Koch's Lab releases a method to pure culture microoganisms (1881)
Below is an article about the method and how it was developed. I do not know who the author was.
MICROBIAL SERENDIPITY: Until recently, few women have played a significant role in microbiology, however this young science owes the development of a crucial technique to a woman. Fanny Angelina Eilshemius was born in 1850 in New York of a wealthy Dutch immigrant family. As a young girl, Angelina toured Europe where she met a young German doctor, Walther Hesse, whom she married in 1874. Angelina Hesse settled down to being the wife of a busy country physician. W. Hesse, became interested in the new science of Microbiology and joined Koch's lab in 1881. Dr. Hesse studied many aspects of bacterial public health and bacterial metabolism . His wife, nicknamed Lina, assisted him, much like my wife does me, as a laboratory technician. She was a talented artist who drew illustrations for his publications. One hot summer when Walther was attempting to do counts on bacterial air contaminates he was having trouble with his GELATIN (what we call Jell-O) plates melting in the heat and being digested by many of the bacteria he tried to grow on them. In frustration, he asked his wife "Why do your jellies and puddings stay solid in the warm weather?". She explained to him that she used AGAR-AGAR, a complex polysaccharide extracted from seaweed, to keep them solid in hot weather. AGAR-AGAR had been used as a gelling agent in ASIA for centuries. She had learned of it as a youngster in New York from a Dutch neighbor who had immigrated from Java. Presumably Dr. & Mrs. Hesse discussed the possibility of using agar-agar to prepare microbial media and Dr. Hesse subsequently found that it worked beautifully. The following characteristics of AGAR-AGAR make it almost perfect for the growth of microbes on solid medium:
(a) non-toxic to most microbes.
(b) only melts at 100oC, but solidifies at about 45oC (a temperature most bacteria can survive).
(c) nontoxic to other forms of life.
(d) stable to sterilization temperatures.
(e) physiologically inert as very few bacteria have the #enzymes for digesting it.

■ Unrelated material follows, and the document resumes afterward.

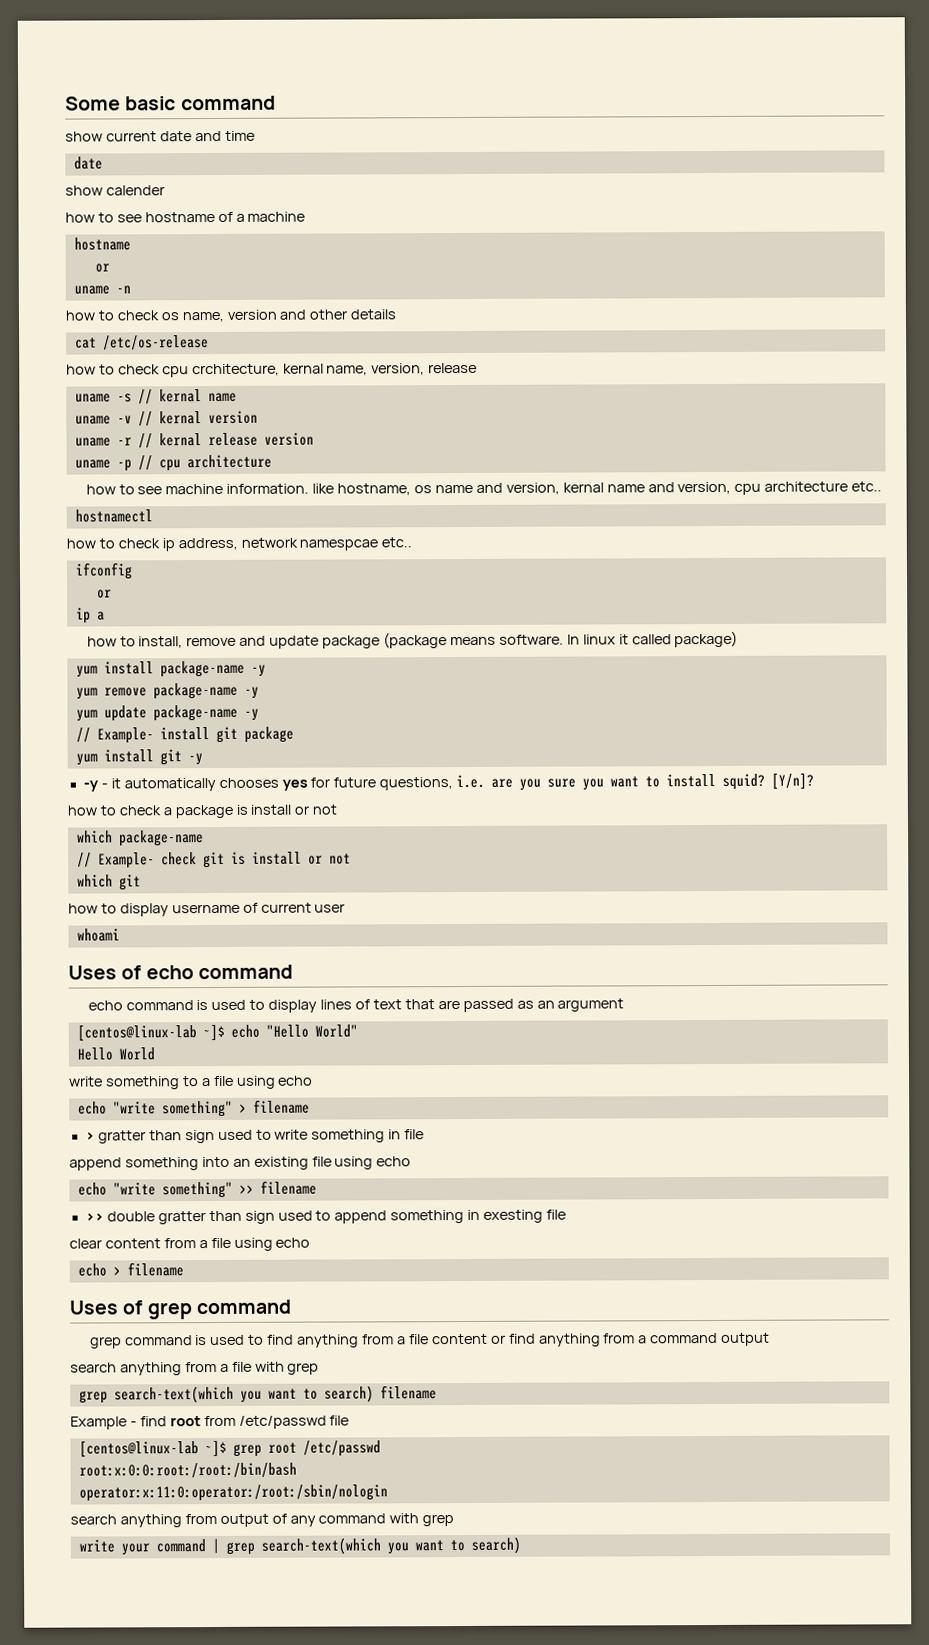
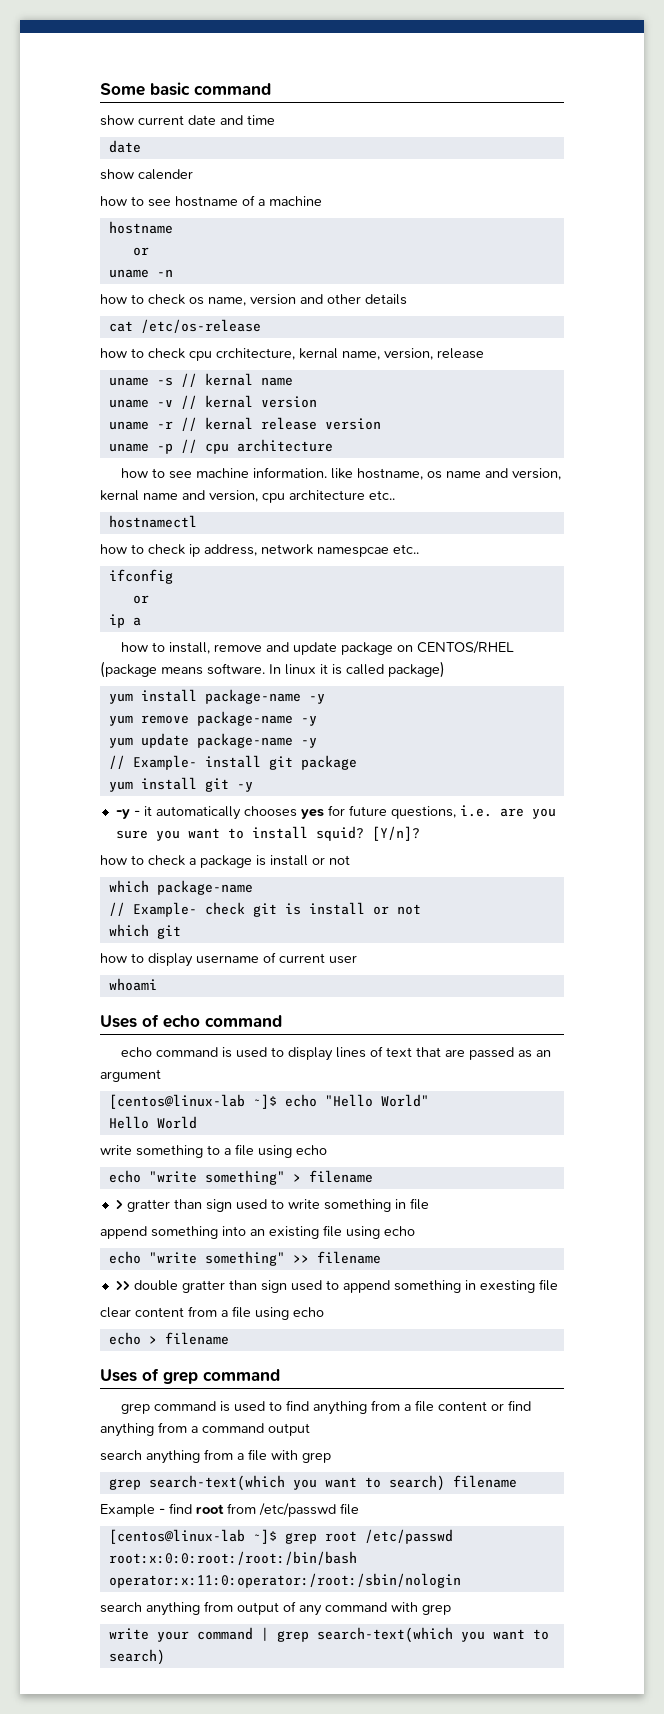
(381, 642) none -> [397,641,515,654] on CENTOS/RHEL
(629, 639) none -> [332,664,342,675] is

This kitchen ingredient revolutionized the science of microbiology as it made what had been an arduous task of separating and growing microbes on solid surfaces a routine procedure. Dr. Hesse went on to make other important bacteriological discoveries and advances, such as bringing the pasteurization of milk to Germany; which prevented the death of children from TB- and milk contaminated with intestinal pathogens. Angelina died in 1934, when I was one year old, so you see how NEW the science of microbiology is? Ref.: ASM News 58:425 (1992).
Koch's Postulates (1884)
In his early work (published in 1876), Koch studied a disease of cattle called anthrax (which sometimes can occur in humans). Through careful study with a microscope Koch was able to determine that the blood of an anthrax infected animal was filled with the large spore-forming bacterium now called Bacillus anthracis. While he was able to determine that the infected blood had the bacterial cells present, he had yet to prove that the bacteria was the cause of the disease. Mere association of the bacterium with the disease did not prove that it actually caused the disease; it might instead be a result of the disease.
To determine if the bacterial cells were the cause of the disease, Koch took a small amount blood from a disease animal and injected it into a healthy animal. This animals became diseased and died, he took blood from this animal and injected into another animal to obtain the same results. He did this as often as 20 times. With this knowledge Koch went a step futher, he found that the bacteria could also be cultivated in nutrient fluids outside the animal body. Even after many transfers in culture the bacteria could still cause disease in an animal. So from this information he formed the following postulates:
1. The organism should be constantly present in animal/plant suffering from the disease and should not be present in healthy individuals.
2. The organism must be cultivated in pure culture away form the animal/plant body.
3. Such a culture, when inoculated into susceptible animals, should initiate the characteristic disease symptoms.
4. The organism should be reisolated from these experimental animals and cultured again in the laboratory, after which it should still be the same as the original organism.